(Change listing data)
-=-=-

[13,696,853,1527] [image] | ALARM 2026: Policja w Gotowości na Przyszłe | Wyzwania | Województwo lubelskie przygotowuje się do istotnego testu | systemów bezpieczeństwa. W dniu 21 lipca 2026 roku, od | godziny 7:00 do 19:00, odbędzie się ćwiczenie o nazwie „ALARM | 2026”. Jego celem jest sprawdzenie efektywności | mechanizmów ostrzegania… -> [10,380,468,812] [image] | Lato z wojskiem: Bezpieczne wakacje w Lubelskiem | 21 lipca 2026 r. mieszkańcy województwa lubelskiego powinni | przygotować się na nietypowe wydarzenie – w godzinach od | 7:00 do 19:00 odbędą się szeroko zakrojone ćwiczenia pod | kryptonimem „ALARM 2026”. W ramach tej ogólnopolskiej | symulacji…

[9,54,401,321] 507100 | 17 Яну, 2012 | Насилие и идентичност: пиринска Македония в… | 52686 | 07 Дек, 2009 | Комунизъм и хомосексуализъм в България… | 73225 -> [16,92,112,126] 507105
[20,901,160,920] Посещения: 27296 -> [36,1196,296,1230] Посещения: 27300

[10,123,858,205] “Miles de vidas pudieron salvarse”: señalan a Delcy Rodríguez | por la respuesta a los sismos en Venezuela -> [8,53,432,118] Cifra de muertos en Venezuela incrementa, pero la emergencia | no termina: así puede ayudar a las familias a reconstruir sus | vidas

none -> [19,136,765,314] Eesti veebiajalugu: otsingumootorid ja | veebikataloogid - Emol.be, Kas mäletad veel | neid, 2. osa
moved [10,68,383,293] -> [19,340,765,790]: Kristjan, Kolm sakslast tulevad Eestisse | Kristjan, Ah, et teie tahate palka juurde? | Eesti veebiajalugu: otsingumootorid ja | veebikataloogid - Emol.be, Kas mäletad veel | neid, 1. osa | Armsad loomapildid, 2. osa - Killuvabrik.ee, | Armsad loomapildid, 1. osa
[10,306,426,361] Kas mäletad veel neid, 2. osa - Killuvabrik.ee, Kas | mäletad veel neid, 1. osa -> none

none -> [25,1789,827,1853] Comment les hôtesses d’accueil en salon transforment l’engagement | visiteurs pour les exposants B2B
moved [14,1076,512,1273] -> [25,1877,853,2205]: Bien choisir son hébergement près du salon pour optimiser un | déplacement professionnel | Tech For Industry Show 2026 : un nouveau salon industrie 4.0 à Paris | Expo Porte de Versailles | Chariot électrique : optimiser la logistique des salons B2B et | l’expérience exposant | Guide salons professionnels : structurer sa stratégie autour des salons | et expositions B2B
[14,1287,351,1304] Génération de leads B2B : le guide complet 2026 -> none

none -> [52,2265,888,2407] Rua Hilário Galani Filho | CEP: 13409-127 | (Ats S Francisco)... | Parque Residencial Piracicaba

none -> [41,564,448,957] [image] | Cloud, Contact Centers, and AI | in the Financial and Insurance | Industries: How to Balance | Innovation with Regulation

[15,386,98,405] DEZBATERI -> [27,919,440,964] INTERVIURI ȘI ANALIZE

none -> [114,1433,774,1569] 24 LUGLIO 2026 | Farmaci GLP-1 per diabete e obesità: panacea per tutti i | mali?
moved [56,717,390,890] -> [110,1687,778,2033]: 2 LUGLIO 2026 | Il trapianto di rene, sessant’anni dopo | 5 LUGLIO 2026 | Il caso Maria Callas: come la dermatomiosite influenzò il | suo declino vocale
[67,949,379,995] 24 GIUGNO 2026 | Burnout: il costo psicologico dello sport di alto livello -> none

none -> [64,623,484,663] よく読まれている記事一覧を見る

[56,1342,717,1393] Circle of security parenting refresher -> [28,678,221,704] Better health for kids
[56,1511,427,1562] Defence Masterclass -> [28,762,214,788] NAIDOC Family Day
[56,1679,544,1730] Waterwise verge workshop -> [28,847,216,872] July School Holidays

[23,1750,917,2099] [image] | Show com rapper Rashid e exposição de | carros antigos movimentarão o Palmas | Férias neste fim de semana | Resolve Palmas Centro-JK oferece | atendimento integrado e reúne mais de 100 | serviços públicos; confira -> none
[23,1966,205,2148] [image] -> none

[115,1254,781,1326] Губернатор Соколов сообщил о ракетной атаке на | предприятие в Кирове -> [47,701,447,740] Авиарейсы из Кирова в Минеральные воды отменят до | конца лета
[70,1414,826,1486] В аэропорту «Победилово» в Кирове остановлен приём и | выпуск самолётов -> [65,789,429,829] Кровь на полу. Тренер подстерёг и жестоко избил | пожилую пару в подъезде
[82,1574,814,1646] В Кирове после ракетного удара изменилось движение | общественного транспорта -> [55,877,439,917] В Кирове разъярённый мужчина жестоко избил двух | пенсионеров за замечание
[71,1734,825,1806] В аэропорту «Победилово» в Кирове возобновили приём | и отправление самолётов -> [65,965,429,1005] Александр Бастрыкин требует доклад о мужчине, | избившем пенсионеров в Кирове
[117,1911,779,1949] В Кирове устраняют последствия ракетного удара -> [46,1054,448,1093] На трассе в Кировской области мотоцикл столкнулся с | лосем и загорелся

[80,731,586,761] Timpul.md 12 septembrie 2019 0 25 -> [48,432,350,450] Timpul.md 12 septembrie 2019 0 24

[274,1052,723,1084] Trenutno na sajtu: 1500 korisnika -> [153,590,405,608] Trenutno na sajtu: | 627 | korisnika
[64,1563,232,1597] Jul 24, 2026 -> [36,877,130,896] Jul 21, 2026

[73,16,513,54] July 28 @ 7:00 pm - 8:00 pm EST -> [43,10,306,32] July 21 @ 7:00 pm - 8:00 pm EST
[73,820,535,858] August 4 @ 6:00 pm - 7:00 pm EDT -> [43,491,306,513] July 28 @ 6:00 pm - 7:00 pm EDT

-=-=-

All the records, from start to finish, are to be repeated exactly.

_OUTPUT FOR THIS TASK_
[13,696,853,1527] [image] | ALARM 2026: Policja w Gotowości na Przyszłe | Wyzwania | Województwo lubelskie przygotowuje się do istotnego testu | systemów bezpieczeństwa. W dniu 21 lipca 2026 roku, od | godziny 7:00 do 19:00, odbędzie się ćwiczenie o nazwie „ALARM | 2026”. Jego celem jest sprawdzenie efektywności | mechanizmów ostrzegania… -> [10,380,468,812] [image] | Lato z wojskiem: Bezpieczne wakacje w Lubelskiem | 21 lipca 2026 r. mieszkańcy województwa lubelskiego powinni | przygotować się na nietypowe wydarzenie – w godzinach od | 7:00 do 19:00 odbędą się szeroko zakrojone ćwiczenia pod | kryptonimem „ALARM 2026”. W ramach tej ogólnopolskiej | symulacji…

[9,54,401,321] 507100 | 17 Яну, 2012 | Насилие и идентичност: пиринска Македония в… | 52686 | 07 Дек, 2009 | Комунизъм и хомосексуализъм в България… | 73225 -> [16,92,112,126] 507105
[20,901,160,920] Посещения: 27296 -> [36,1196,296,1230] Посещения: 27300

[10,123,858,205] “Miles de vidas pudieron salvarse”: señalan a Delcy Rodríguez | por la respuesta a los sismos en Venezuela -> [8,53,432,118] Cifra de muertos en Venezuela incrementa, pero la emergencia | no termina: así puede ayudar a las familias a reconstruir sus | vidas

none -> [19,136,765,314] Eesti veebiajalugu: otsingumootorid ja | veebikataloogid - Emol.be, Kas mäletad veel | neid, 2. osa
moved [10,68,383,293] -> [19,340,765,790]: Kristjan, Kolm sakslast tulevad Eestisse | Kristjan, Ah, et teie tahate palka juurde? | Eesti veebiajalugu: otsingumootorid ja | veebikataloogid - Emol.be, Kas mäletad veel | neid, 1. osa | Armsad loomapildid, 2. osa - Killuvabrik.ee, | Armsad loomapildid, 1. osa
[10,306,426,361] Kas mäletad veel neid, 2. osa - Killuvabrik.ee, Kas | mäletad veel neid, 1. osa -> none

none -> [25,1789,827,1853] Comment les hôtesses d’accueil en salon transforment l’engagement | visiteurs pour les exposants B2B
moved [14,1076,512,1273] -> [25,1877,853,2205]: Bien choisir son hébergement près du salon pour optimiser un | déplacement professionnel | Tech For Industry Show 2026 : un nouveau salon industrie 4.0 à Paris | Expo Porte de Versailles | Chariot électrique : optimiser la logistique des salons B2B et | l’expérience exposant | Guide salons professionnels : structurer sa stratégie autour des salons | et expositions B2B
[14,1287,351,1304] Génération de leads B2B : le guide complet 2026 -> none

none -> [52,2265,888,2407] Rua Hilário Galani Filho | CEP: 13409-127 | (Ats S Francisco)... | Parque Residencial Piracicaba

none -> [41,564,448,957] [image] | Cloud, Contact Centers, and AI | in the Financial and Insurance | Industries: How to Balance | Innovation with Regulation

[15,386,98,405] DEZBATERI -> [27,919,440,964] INTERVIURI ȘI ANALIZE

none -> [114,1433,774,1569] 24 LUGLIO 2026 | Farmaci GLP-1 per diabete e obesità: panacea per tutti i | mali?
moved [56,717,390,890] -> [110,1687,778,2033]: 2 LUGLIO 2026 | Il trapianto di rene, sessant’anni dopo | 5 LUGLIO 2026 | Il caso Maria Callas: come la dermatomiosite influenzò il | suo declino vocale
[67,949,379,995] 24 GIUGNO 2026 | Burnout: il costo psicologico dello sport di alto livello -> none

none -> [64,623,484,663] よく読まれている記事一覧を見る

[56,1342,717,1393] Circle of security parenting refresher -> [28,678,221,704] Better health for kids
[56,1511,427,1562] Defence Masterclass -> [28,762,214,788] NAIDOC Family Day
[56,1679,544,1730] Waterwise verge workshop -> [28,847,216,872] July School Holidays

[23,1750,917,2099] [image] | Show com rapper Rashid e exposição de | carros antigos movimentarão o Palmas | Férias neste fim de semana | Resolve Palmas Centro-JK oferece | atendimento integrado e reúne mais de 100 | serviços públicos; confira -> none
[23,1966,205,2148] [image] -> none

[115,1254,781,1326] Губернатор Соколов сообщил о ракетной атаке на | предприятие в Кирове -> [47,701,447,740] Авиарейсы из Кирова в Минеральные воды отменят до | конца лета
[70,1414,826,1486] В аэропорту «Победилово» в Кирове остановлен приём и | выпуск самолётов -> [65,789,429,829] Кровь на полу. Тренер подстерёг и жестоко избил | пожилую пару в подъезде
[82,1574,814,1646] В Кирове после ракетного удара изменилось движение | общественного транспорта -> [55,877,439,917] В Кирове разъярённый мужчина жестоко избил двух | пенсионеров за замечание
[71,1734,825,1806] В аэропорту «Победилово» в Кирове возобновили приём | и отправление самолётов -> [65,965,429,1005] Александр Бастрыкин требует доклад о мужчине, | избившем пенсионеров в Кирове
[117,1911,779,1949] В Кирове устраняют последствия ракетного удара -> [46,1054,448,1093] На трассе в Кировской области мотоцикл столкнулся с | лосем и загорелся

[80,731,586,761] Timpul.md 12 septembrie 2019 0 25 -> [48,432,350,450] Timpul.md 12 septembrie 2019 0 24

[274,1052,723,1084] Trenutno na sajtu: 1500 korisnika -> [153,590,405,608] Trenutno na sajtu: | 627 | korisnika
[64,1563,232,1597] Jul 24, 2026 -> [36,877,130,896] Jul 21, 2026

[73,16,513,54] July 28 @ 7:00 pm - 8:00 pm EST -> [43,10,306,32] July 21 @ 7:00 pm - 8:00 pm EST
[73,820,535,858] August 4 @ 6:00 pm - 7:00 pm EDT -> [43,491,306,513] July 28 @ 6:00 pm - 7:00 pm EDT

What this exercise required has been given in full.